The Bristol Herald Courier vents its dissatisfaction with the recently released Draft Environmental Impact Statement on the proposal to widen Interstate 81. "To a disappointing extent, the exhaustive study of the impact of an expanded Interstate 81 only tells us what we already knew," says an editorial this morning.
The report calls plans to create truck-only toll lanes unsafe and unnecessary. The paper argues that the state should call off its negotiations with Star Solutions, the consortium that proposes the truck-only approach, since that's off the table.
'Instead, the study favors targeted expansion of the interstate, adding an additional lane in each direction in most places to take the highway to six lanes and expanding beyond that at certain choke points. Other safety changes get a strong nod, including wider shoulders, re-engineered exit ramps and a complete reworking of the maddening and dangerous interchange at Exit 14 in Abingdon.'Okay, if this study is valid, then why wasn't it done three years ago? Instead, the Star Solutions approach is being slammed as "excessive, cost-prohibitive and potentially unsafe." So where's the private-sector innovation here?
4 Comments:
B/c Norfolk Southern is too damn lazy to get a system where they can ship stuff in a timey manner.

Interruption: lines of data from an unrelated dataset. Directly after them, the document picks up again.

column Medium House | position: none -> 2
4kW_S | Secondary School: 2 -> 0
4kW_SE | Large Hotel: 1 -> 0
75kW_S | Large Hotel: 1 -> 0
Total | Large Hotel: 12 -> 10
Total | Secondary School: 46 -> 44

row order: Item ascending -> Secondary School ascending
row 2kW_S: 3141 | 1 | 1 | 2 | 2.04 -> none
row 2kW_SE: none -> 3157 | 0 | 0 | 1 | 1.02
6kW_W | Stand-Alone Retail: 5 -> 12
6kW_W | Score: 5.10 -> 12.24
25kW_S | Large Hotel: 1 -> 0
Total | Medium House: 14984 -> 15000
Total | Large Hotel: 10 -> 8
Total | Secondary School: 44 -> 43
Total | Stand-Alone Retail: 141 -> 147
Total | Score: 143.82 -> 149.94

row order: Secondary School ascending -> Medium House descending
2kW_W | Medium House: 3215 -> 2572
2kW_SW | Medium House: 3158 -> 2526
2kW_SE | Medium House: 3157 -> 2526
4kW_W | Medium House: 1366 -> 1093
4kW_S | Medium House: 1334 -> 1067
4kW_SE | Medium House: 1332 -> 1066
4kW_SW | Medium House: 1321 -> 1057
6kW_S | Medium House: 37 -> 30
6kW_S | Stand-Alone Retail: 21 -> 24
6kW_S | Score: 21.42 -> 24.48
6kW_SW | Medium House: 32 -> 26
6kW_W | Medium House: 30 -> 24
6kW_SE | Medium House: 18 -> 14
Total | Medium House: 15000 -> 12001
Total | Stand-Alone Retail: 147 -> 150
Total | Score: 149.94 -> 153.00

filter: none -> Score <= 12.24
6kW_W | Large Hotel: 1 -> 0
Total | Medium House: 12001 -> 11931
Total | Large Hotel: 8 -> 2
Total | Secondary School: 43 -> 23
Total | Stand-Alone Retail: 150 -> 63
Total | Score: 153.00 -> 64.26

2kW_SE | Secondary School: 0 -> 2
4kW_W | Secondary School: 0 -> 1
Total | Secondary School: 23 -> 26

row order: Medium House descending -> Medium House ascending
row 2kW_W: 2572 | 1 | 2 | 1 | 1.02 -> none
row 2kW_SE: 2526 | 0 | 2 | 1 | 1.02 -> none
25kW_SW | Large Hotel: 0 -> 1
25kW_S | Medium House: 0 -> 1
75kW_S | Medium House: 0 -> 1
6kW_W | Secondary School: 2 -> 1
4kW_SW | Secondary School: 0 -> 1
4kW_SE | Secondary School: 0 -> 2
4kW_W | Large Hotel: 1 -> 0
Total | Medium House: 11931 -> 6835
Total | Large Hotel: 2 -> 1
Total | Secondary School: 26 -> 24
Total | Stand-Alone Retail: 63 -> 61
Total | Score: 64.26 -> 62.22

Then they could haul something other than coal, lumber and grain (even though thats a pretty good business right there).
Bob asks, "Where's the private sector innovation?"
The STAR proposal is plenty innovative. It's also gold-plated and uneconomical. Not all private-sector ideas are created equal. Some are good, some are terrible. It's up to VDOT to decide which ones are most closely aligned with the state's long-term transportation priorities.
VDOT is driven by legally mandated processes; the thinking of VDOT planners becomes constrained by those processes. It's important to encourage outside-the-box thinking from the private sector. At the same time, VDOT probably didn't need to take three years to conclude that the STAR proposal is unworkable.
Rail freight averages 20MPH, trucks 45 MPH. Several short haul intermodal services have been tried and abandoned. Maybe N/S is just smart.
I'd like to see the safety analysis that concluded separate truck lanes were more dangerous than mixing heavy trucks and cars - or cars with heavy trucks, depending on whose numbers you choose to believe.